While the Adjudicator handed down the sentences, Keepers were the specialists responsible for enforcing punishments that required a distinct sense of "ritualistic suffering." Legend dictated that she carried a highly customized, velvet-lined roll of surgical instruments, fully capable of executing a flawless "seven deadly sins" flesh-incision in under three minutes.

Anthony wasn't entirely certain whose blood she was scheduled to spill today. The Bowery King? Or perhaps Yelena Tarkovskaya, the Director of the Russian Roma?

Trailing behind them was Marquis de Gramont.

He was wearing a fresh, breathtakingly expensive custom cashmere overcoat. His silver hair had clearly just been restyled, every single strand aggressively exuding an aura of untouchable, arrogant wealth.

However, the grotesque, blossoming purple-and-black bruises completely covering his face rendered the aristocratic aesthetic almost entirely comical. He was trying desperately to maintain a rigid, upright posture, but every single step he took toward the vehicle was visibly stiff and agonizing.

Zero followed exactly half a step behind the Marquis. The master assassin's face was completely devoid of emotion, looking like a slab of iron that had been soaked in ice water. Zero's two top disciples flanked him, their lean, heavily muscled bodies wrapped in tight black tactical weave, moving with the synchronized, silent lethality of unsheathed blades.

Gramont stepped forward naturally, fully intending to follow the Adjudicator into the opulent rear cabin of the armored Maybach—the physical embodiment of the High Table's beating heart.

The Keeper smoothly stepped sideways, physically blocking his path.

The movement was incredibly light. It wasn't an aggressive, tactical block; it was a deeply ceremonial, absolute adjustment of hierarchy.

Gramont stopped dead in his tracks. A look of profound, unbelievable rage rapidly swelled in his battered eyes.

He looked desperately toward the Adjudicator, but the woman had already slid gracefully into the dark cabin of the Maybach, entirely refusing to even glance back at him.

The Keeper remained perfectly silent. Her freezing gaze slowly passed over Gramont's humiliated face, ultimately landing directly on Anthony.

Her look contained absolutely zero emotion. It was simply the pure, unadulterated execution of a command.

She offered Anthony a shallow bow, gesturing for him to enter the vehicle.

Anthony briefly glanced at Gramont. The muscles in the Marquis's bruised jaw were twitching so violently they looked like they might snap.

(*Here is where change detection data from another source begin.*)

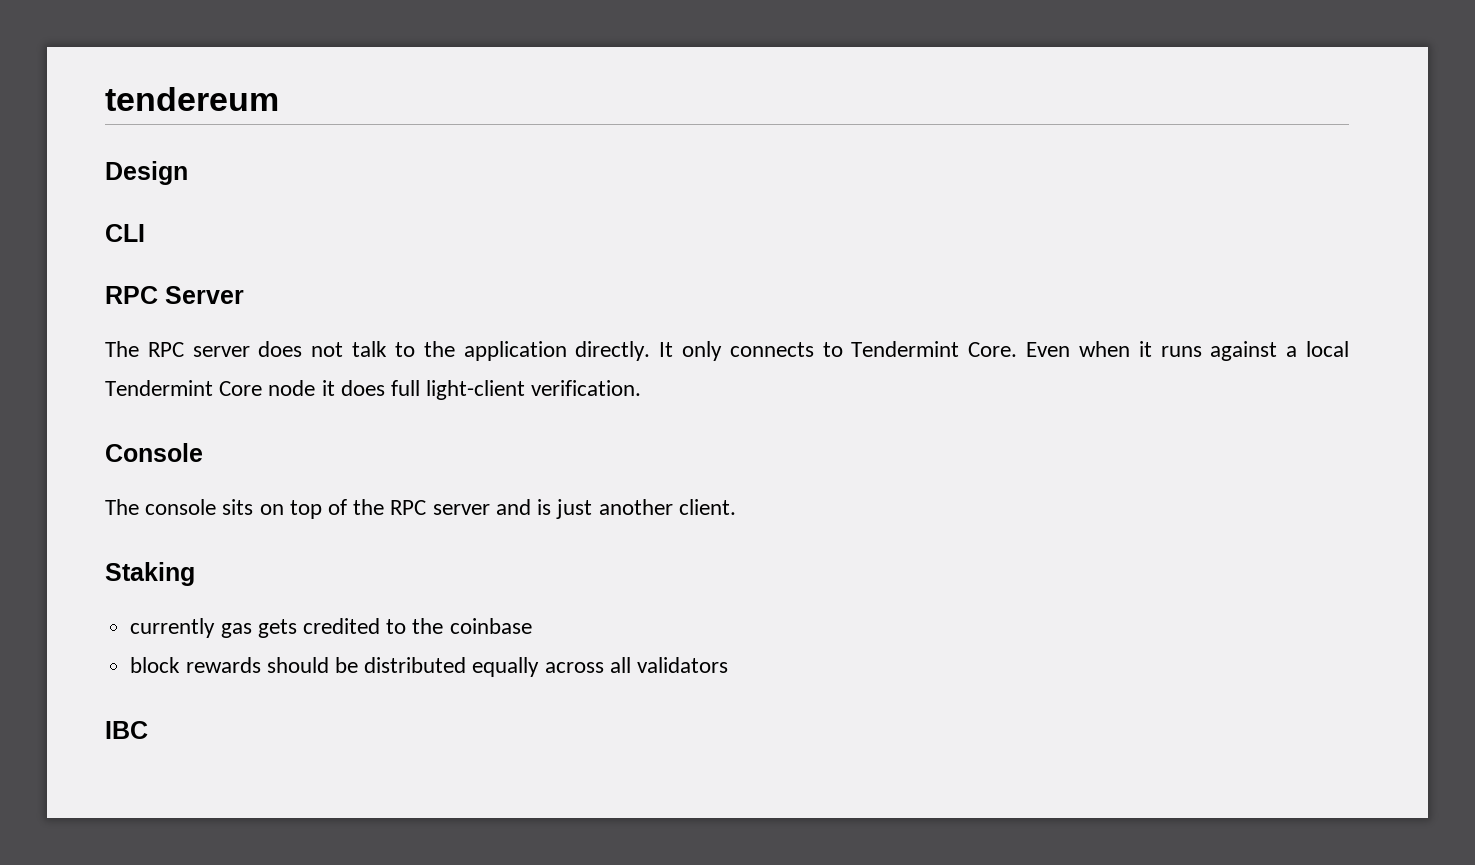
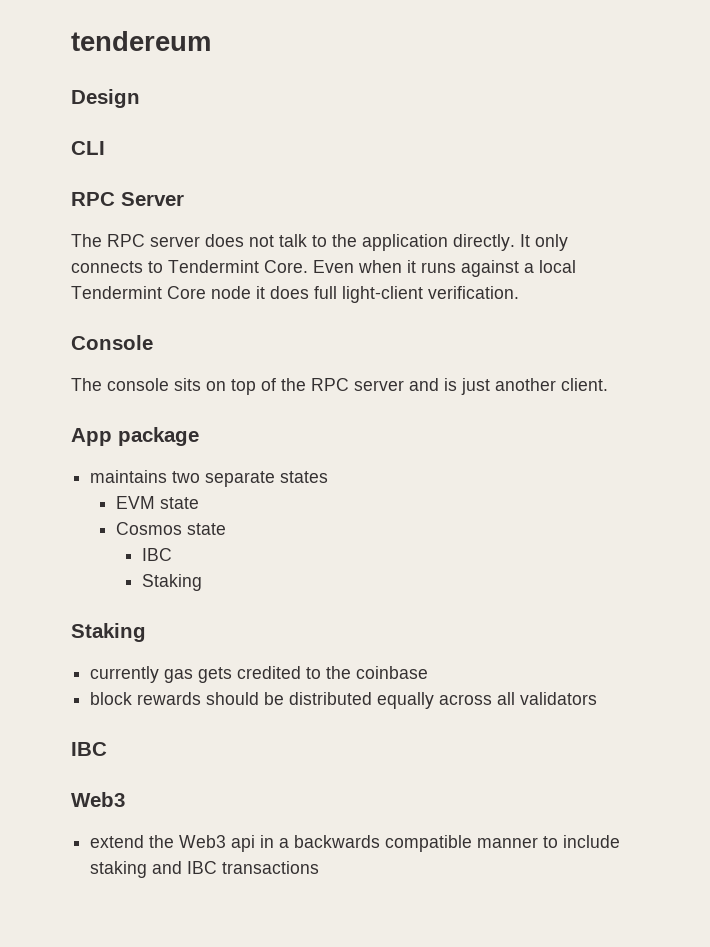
+ App package
+ maintains two separate states
+ EVM state
+ Cosmos state
+ IBC
+ Staking
  block rewards should be distributed equally across all validators
  IBC
+ Web3
+ extend the Web3 api in a backwards compatible manner to include staking and IBC transactions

Anthony could perfectly visualize the sheer, atomic rage currently boiling beneath Gramont's tailored exterior. He had just been publicly, formally denied entry to the Adjudicator's vehicle, and had been actively passed over in favor of Anthony—the very man who had beaten him half to death the night before.

The political slap to the face was deafening.

Anthony maintained an absolutely flawless, neutral expression. He gave the Keeper a polite, respectful nod, and smoothly slid into the luxurious back seat of the Maybach, taking the seat opposite the Adjudicator.

As the heavy, armored door was pulled shut behind him, Anthony could physically feel Gramont's homicidal glare burning into his back like a red-hot steel rod.

The Maybach's engine purred as it pulled away from the curb, leaving Gramont standing on the steps.

Anthony leaned back into the plush leather, his mind racing as he processed the staggering political implications of what had just occurred.

The fact that the Adjudicator had publicly humiliated Gramont conveyed one vital, undeniable truth: the High Table was absolutely not a unified, solid monolith.

The Adjudicator and Marquis de Gramont were not political allies. They despised one another.

They were simply two vastly different, fiercely competitive pieces moving across the High Table's grand chessboard, temporarily forced to tolerate each other's presence.

And their only shared objective was John Wick.